Aus diesem Grund konnte keiner aus Ragged Lake mit Sicherheit sagen, wann die Familie ermordet worden war.

Entdeckt hatte die Toten ein Schlagauszeichner von O’Hearn, der in der Gegend die Kiefern markierte, die geschlagen werden sollten, und dabei auf die auf keiner Karte verzeichnete Hütte stieß. Beim Näherkommen roch der junge Mann etwas Warmes, Beißendes, einen durchdringend süßlichen Geruch an einem Tag, der ihm bis dahin nur die scharfen spröden Gerüche des Winters geboten hatte. Kiefernharz und gefrorenes Wasser.
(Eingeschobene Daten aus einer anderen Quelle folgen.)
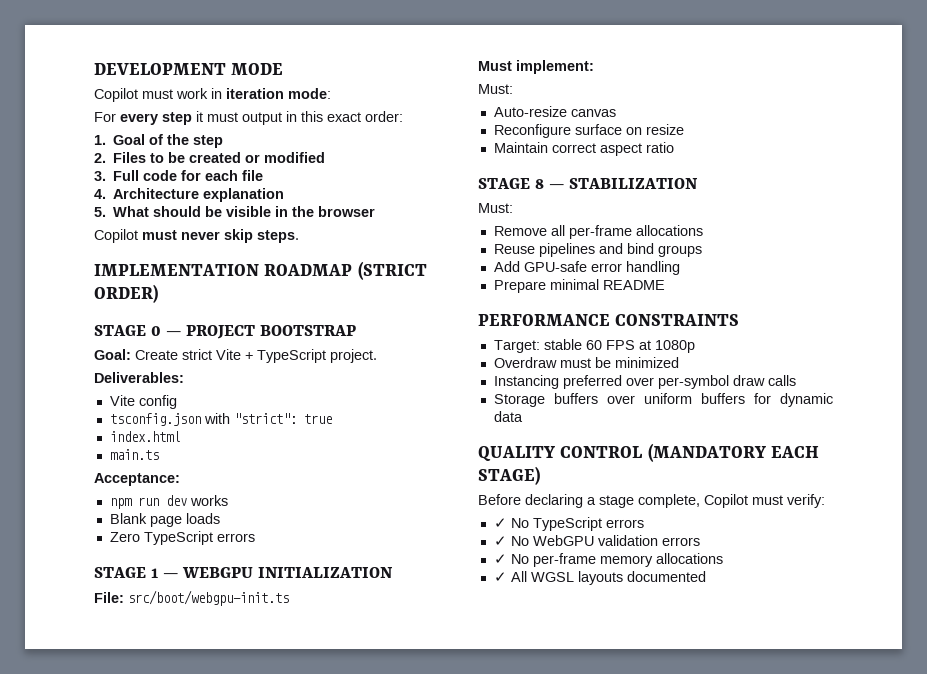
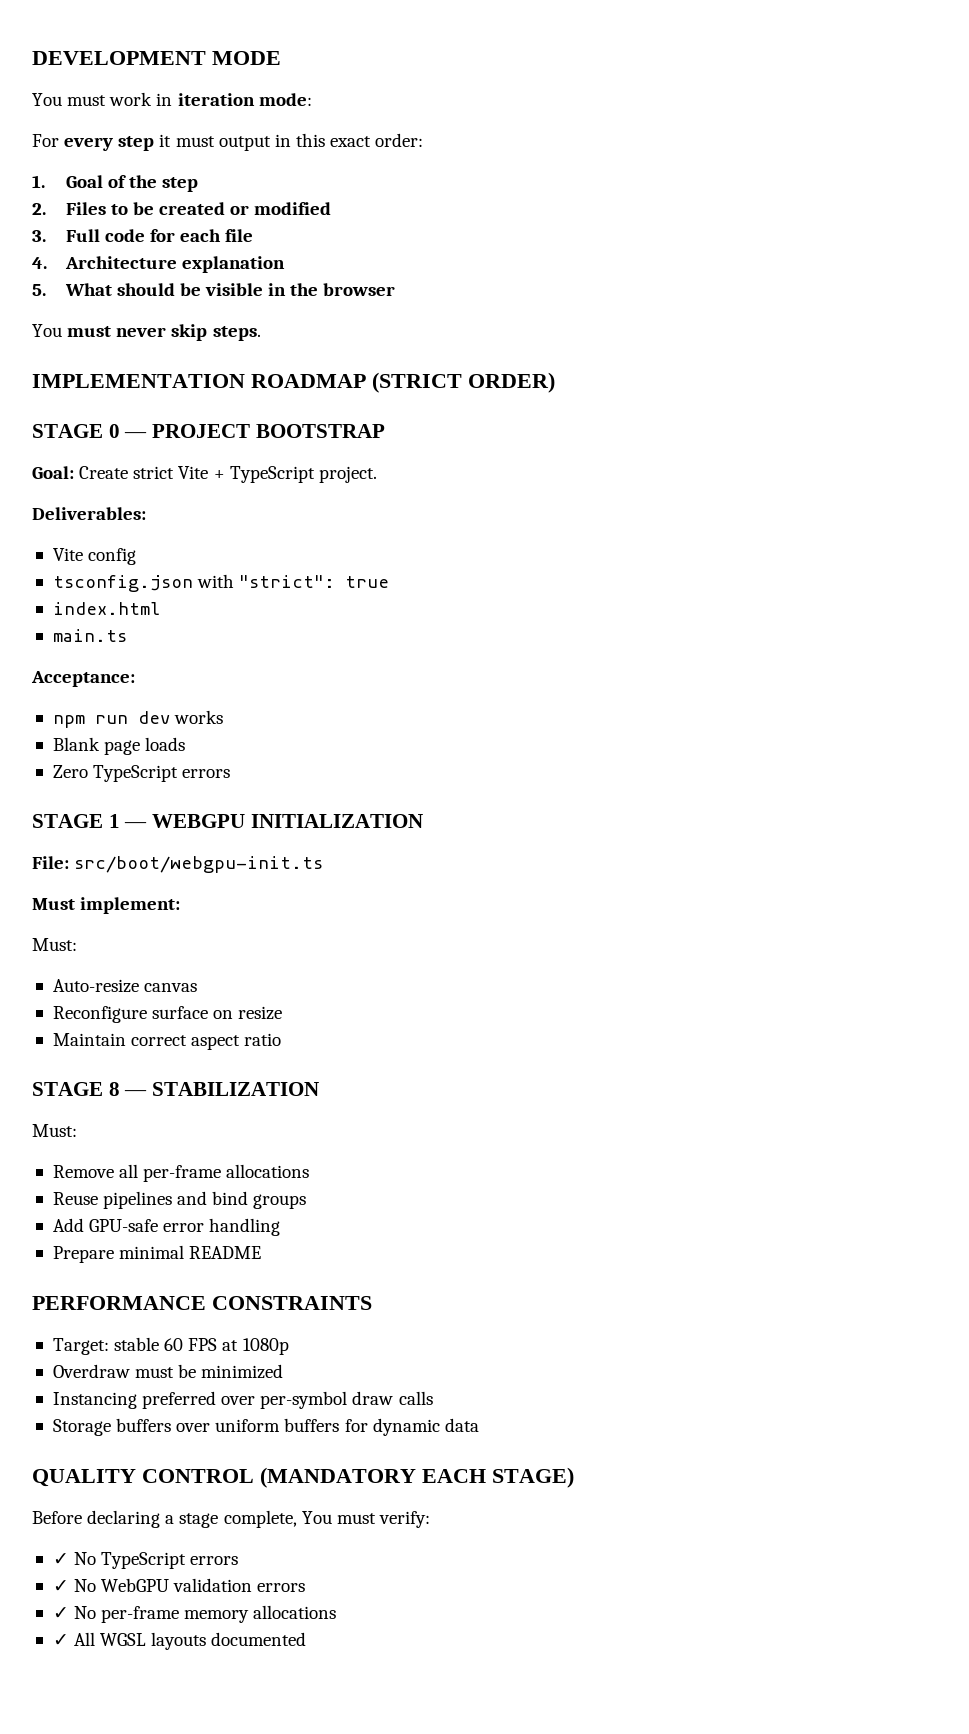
- Copilot must work in iteration mode:
+ You must work in iteration mode:
- Copilot must never skip steps.
+ You must never skip steps.
- Before declaring a stage complete, Copilot must verify:
+ Before declaring a stage complete, You must verify:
Fichten und Schneefall. Der junge Mann betrat die Hütte erst gar nicht. Blickte nur kurz durch ein Fenster hinein und machte sich sofort auf den Weg nach Ragged Lake, wo er nach einer angesichts seiner Schneeschuhe beachtlich kurzen Zeit dem Barmann der Mattamy Lodge erzählte, dass am Oberlauf des Springfield etwas Schlimmes passiert war. Etwas, das dort überhaupt nicht hätte passieren sollen, weil im Holzrevier von O’Hearn keine Hütte stehen sollte. Aber es war etwas passiert, und es war schlimm. Deswegen mussten sie dringend telefonieren.